Data excerpts:
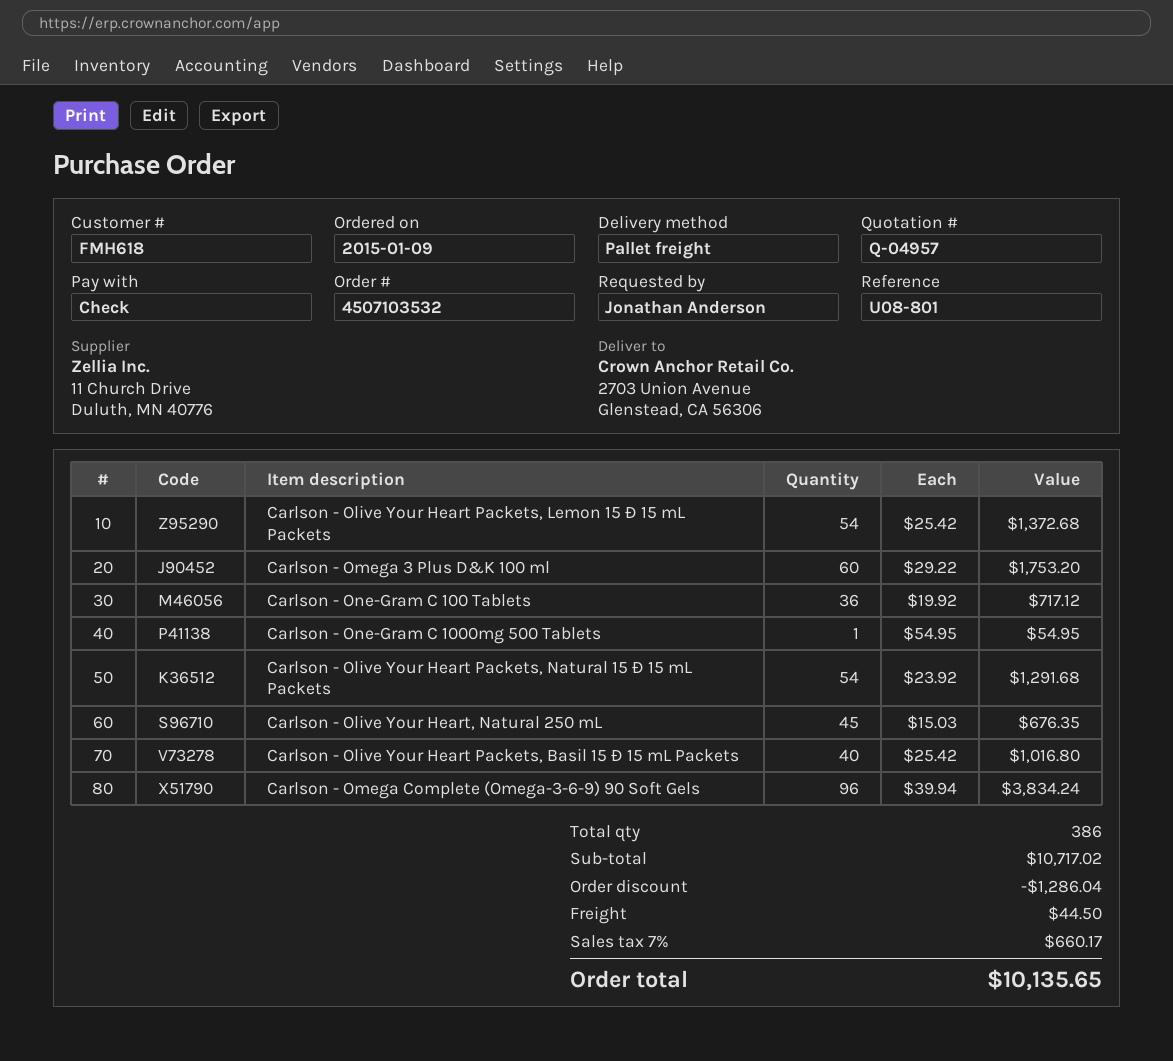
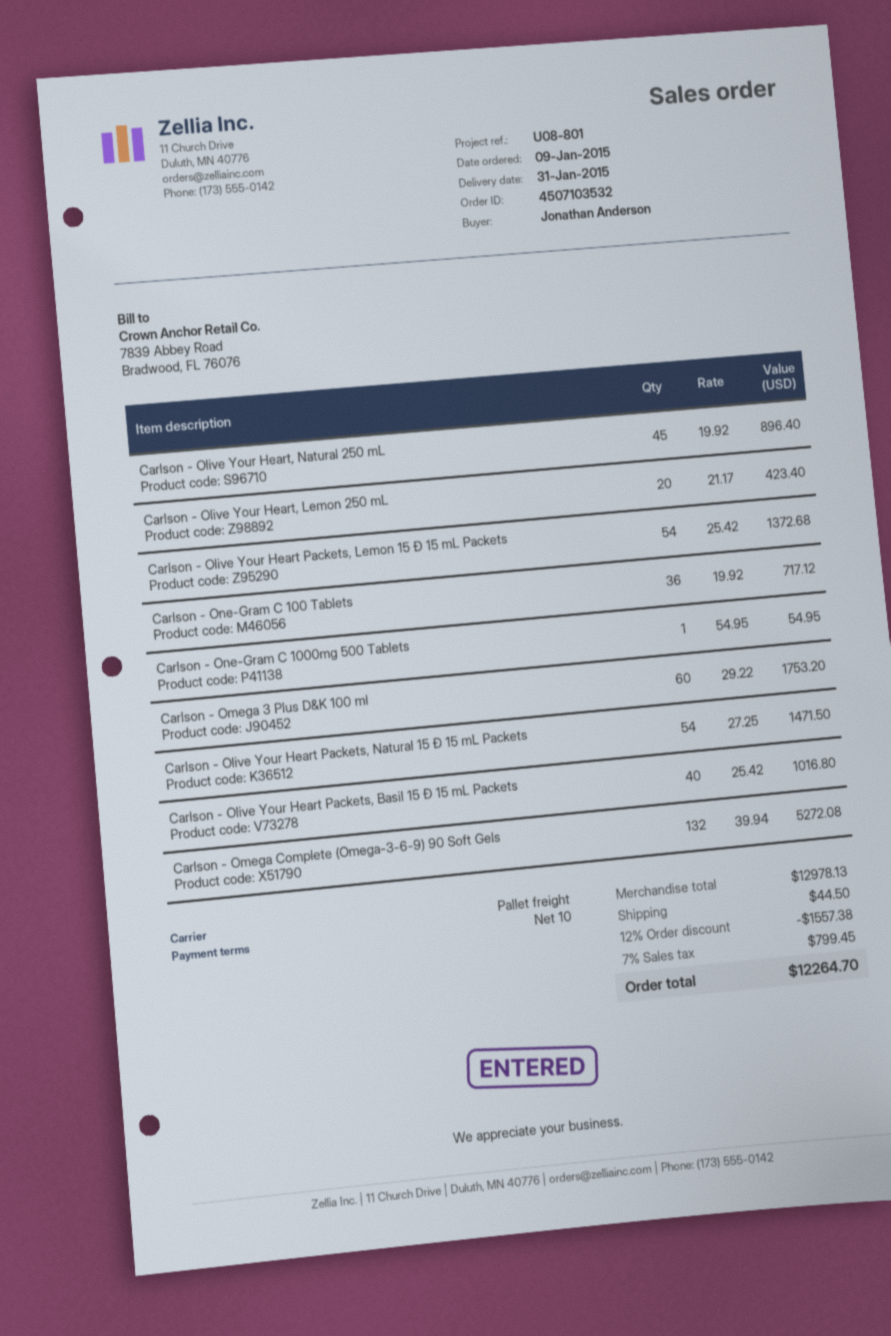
Carlson - Olive Your Heart Packets, Natural 15 Ð 15 mL Packets: 54 x 23.92 = 1291.68 -> 54 x 27.25 = 1471.50
Carlson - Olive Your Heart, Natural 250 mL: 45 x 15.03 = 676.35 -> 45 x 19.92 = 896.40
Carlson - Omega Complete (Omega-3-6-9) 90 Soft Gels: 96 x 39.94 = 3834.24 -> 132 x 39.94 = 5272.08
Carlson - Olive Your Heart, Lemon 250 mL: none -> 20 x 21.17 = 423.40
subtotal: 10717.02 -> 12978.13
discount: 1286.04 -> 1557.38
tax: 7% = 660.17 -> 7% = 799.45
total: 10135.65 -> 12264.70

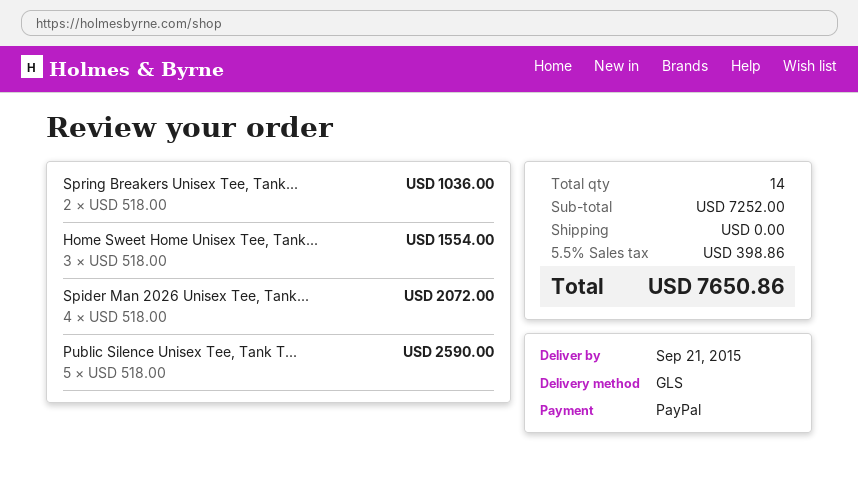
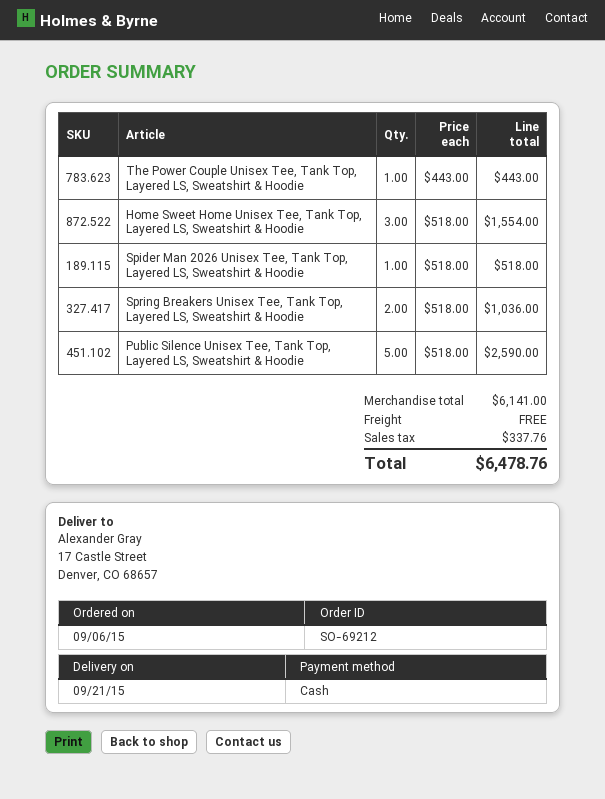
payment method: PayPal -> cash
Spider Man 2026 Unisex Tee, Tank...: 4 x 518.00 = 2072.00 -> 1 x 518.00 = 518.00
The Power Couple Unisex Tee, Tank Top, Layered LS, Sweatshirt & Hoodie: none -> 1 x 443.00 = 443.00
subtotal: 7252.00 -> 6141.00
tax: 398.86 -> 337.76
total: 7650.86 -> 6478.76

▶ What to produce:
Read through the data above. Report each line that has the word "none".

▶ Exercise solution:
Carlson - Olive Your Heart, Lemon 250 mL: none -> 20 x 21.17 = 423.40
The Power Couple Unisex Tee, Tank Top, Layered LS, Sweatshirt & Hoodie: none -> 1 x 443.00 = 443.00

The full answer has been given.